# Christmas in Spain



## tubbytuba (Mar 21, 2007)

Hi, There is a possibility that we may be able to spend Christmas (and several weeks after) in Spain this year. Can anyone advise a nice site, probably down Malaga way where we could spend a few days over the Christmas period? We don't want to have a long stay as we will move on to Aires once we get past the New Year. But our son may join us for a few days so ideally we would want a site that has bungalows to hire as well.

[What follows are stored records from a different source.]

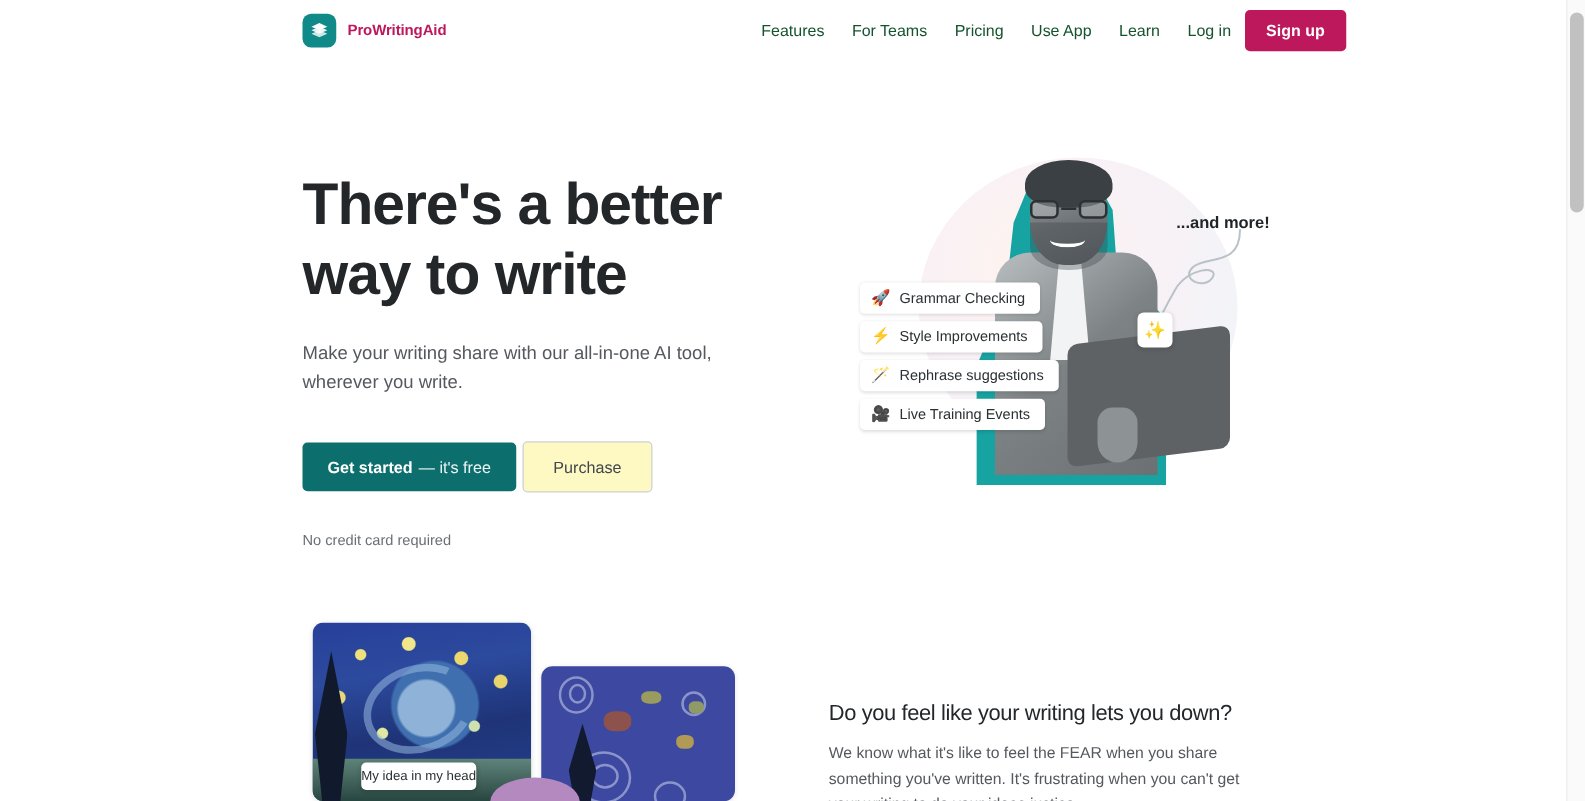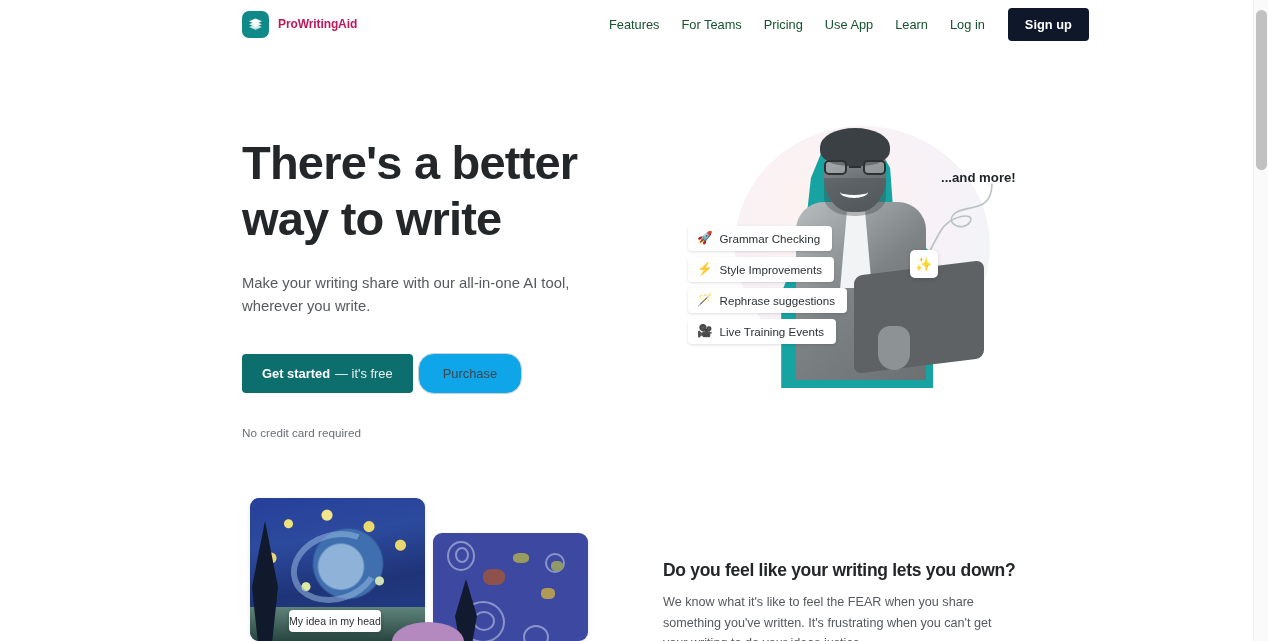--- a/index.html
+++ b/index.html
@@ -80,22 +80,22 @@
     gap: 0;
   }
   .nav a {
     font-size: 12.8px;
     color: #14532d;
     text-decoration: none;
     padding: 6px 11px;
     white-space: nowrap;
   }
   .signup-btn {
-    margin-left: 12px;
-    background: #0f172a;
+    margin-left: 0;
+    background: #be185d;
     color: #ffffff !important;
     font-size: 12.8px;
     font-weight: bold;
     border-radius: 4px;
     padding: 9px 17px !important;
     border: none;
     cursor: pointer;
     font-family: "Liberation Sans", sans-serif;
     white-space: nowrap;
   }
@@ -135,24 +135,24 @@
     border-radius: 4px;
     padding: 12px 20px;
     font-size: 12.9px;
     cursor: pointer;
     font-family: "Liberation Sans", sans-serif;
     white-space: nowrap;
   }
   .btn-primary b { font-weight: bold; }
   .btn-primary .free { font-weight: normal; opacity: .92; margin-left: 5px; }
   .btn-outline {
-    background: #0ea5e9;
+    background: #fef9c3;
     color: #41474d;
     border: 1px solid #ccd1d4;
-    border-radius: 16px;
+    border-radius: 4px;
     padding: 12px 24px;
     font-size: 12.9px;
     cursor: pointer;
     font-family: "Liberation Sans", sans-serif;
     white-space: nowrap;
   }
   .no-card {
     margin-top: 32px;
     font-size: 11.7px;
     color: #6a6f74;
@@ -417,21 +417,21 @@
     clip-path: polygon(50% 0%, 100% 60%, 80% 100%, 20% 100%, 0% 60%);
   }
 
   .lower-text {
     position: absolute;
     top: 560px; left: 663px;
     width: 350px;
   }
   .lower-title {
     font-size: 17.5px;
-    font-weight: bold;
+    font-weight: normal;
     color: #23272a;
     letter-spacing: -0.3px;
     white-space: nowrap;
   }
   .lower-body {
     margin-top: 11px;
     font-size: 12.6px;
     line-height: 20.5px;
     color: #55595e;
     width: 345px;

Any suggestions will be gratefully received.

Steve.


----------



## aldra (Jul 2, 2009)

A cottage in the Lake District

A smattering of snow

Holly ,Christmas tree , family ??

And then a trip to Spain

Sandra


----------



## BrianJP (Sep 17, 2010)

Torre del Mar on the the sea front. 
Can't remember exact site name just Google it as it's there.
2 mind from sea 
5mins from town and loads of shops and restaurants. 
Already documented here


----------



## rayrecrok (Nov 21, 2008)

We stayed here last Christmas, you might have to book though.. http://bonterrapark.com/en .. Lots of English and Dutch on site over wintering long stay, there was quite a few vans coming and going short stay, quite a few off this forum long and short stay..

ray.


----------



## Patrick_Phillips (Aug 17, 2006)

You might like Cabopino between Malaga and Marbella where the climate is a bit warmer than the rest of Spain (apart from Almeria, which is covered in polythene).
Their website is downright strange and it won't talk about Christmas yet but expect 30% off for 30 days or more...
Helps to have transport.

Patrick


----------



## vicdicdoc (May 14, 2005)

rayrecrok said:


> We stayed here last Christmas, you might have to book though.. http://bonterrapark.com/en .. Lots of English and Dutch on site over wintering long stay, there was quite a few vans coming and going short stay, quite a few off this forum long and short stay..
> ray.


. . .only If you want regimented lines of vans - bear in mind 'most' of the better pitches are pre-booked year after year so your left with the more shaded ones (which is fine during the summer - but not winter time.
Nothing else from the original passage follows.